These are the headings used in the official Decision Support Tool. Each has its own descriptors at every level. The detail matters — arguing for a higher level on one domain has often turned an “ineligible” decision around.

1. Breathing

Oxygen, suctioning, tracheostomy, severe breathlessness, recurrent respiratory infections, BiPAP/CPAP at night.
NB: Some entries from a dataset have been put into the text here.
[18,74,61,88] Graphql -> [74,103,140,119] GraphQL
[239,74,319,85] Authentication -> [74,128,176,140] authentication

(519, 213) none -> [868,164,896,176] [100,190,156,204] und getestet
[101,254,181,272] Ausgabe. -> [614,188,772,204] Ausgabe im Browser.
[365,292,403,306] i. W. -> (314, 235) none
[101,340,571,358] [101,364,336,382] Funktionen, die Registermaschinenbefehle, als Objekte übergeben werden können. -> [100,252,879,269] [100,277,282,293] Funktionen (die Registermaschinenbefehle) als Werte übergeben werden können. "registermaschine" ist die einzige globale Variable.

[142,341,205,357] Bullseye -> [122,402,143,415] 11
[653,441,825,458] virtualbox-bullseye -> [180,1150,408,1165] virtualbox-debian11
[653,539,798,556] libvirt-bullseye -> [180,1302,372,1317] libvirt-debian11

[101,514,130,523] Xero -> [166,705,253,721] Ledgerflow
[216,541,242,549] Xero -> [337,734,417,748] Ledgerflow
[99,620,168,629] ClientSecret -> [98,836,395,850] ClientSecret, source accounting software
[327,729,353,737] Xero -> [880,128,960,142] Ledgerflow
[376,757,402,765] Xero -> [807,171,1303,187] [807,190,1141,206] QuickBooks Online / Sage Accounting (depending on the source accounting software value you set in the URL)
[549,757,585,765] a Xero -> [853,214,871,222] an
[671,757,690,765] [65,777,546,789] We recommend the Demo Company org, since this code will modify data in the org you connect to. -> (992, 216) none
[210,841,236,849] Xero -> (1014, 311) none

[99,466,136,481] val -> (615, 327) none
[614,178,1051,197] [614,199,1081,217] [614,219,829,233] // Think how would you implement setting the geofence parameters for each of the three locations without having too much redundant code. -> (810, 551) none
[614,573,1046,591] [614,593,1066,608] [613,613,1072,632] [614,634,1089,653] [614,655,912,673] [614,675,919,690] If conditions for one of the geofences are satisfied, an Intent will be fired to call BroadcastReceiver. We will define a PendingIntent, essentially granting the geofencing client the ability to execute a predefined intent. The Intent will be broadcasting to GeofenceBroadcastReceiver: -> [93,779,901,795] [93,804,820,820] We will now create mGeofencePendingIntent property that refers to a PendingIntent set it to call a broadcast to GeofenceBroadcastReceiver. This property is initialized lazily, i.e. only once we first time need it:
Priority level: someone unable to breathe independently without intervention.

2. Nutrition — food and drink

Swallowing difficulties (dysphagia), choking risk, PEG / NG tube feeding, MUST scores, significant weight loss, modified diets, prolonged supervision at every meal.

3. Continence

Catheter management, recurrent UTIs, stoma care, double incontinence with skin breakdown risk, frequent accidents requiring full changes.

4. Skin (including tissue viability)

Pressure ulcers (grade), wounds, dressing regimes, frequent repositioning, skin tears, fungal infections, lymphoedema.

5. Mobility

Transfers (one carer vs two), hoist use, falls frequency and severity, contractures, pain on movement, equipment needs.

6. Communication

Aphasia, severe dysarthria, sensory impairments affecting communication, ability to express pain or distress, alternative methods (PECS, Makaton, written boards).

7. Psychological & emotional needs

Severe anxiety requiring intervention, depression with risk, emotional lability disrupting care, trauma-related distress, refusing essential care due to mental state.

8. Cognition

Memory loss with safety risks, disorientation in time/place/person, capacity to make decisions, executive dysfunction affecting daily life, wandering, vulnerability.

9. Behaviour

Aggression (verbal/physical), disinhibition, withdrawal affecting care, self-harm, behaviours requiring 1:1 supervision, frequency and severity of incidents.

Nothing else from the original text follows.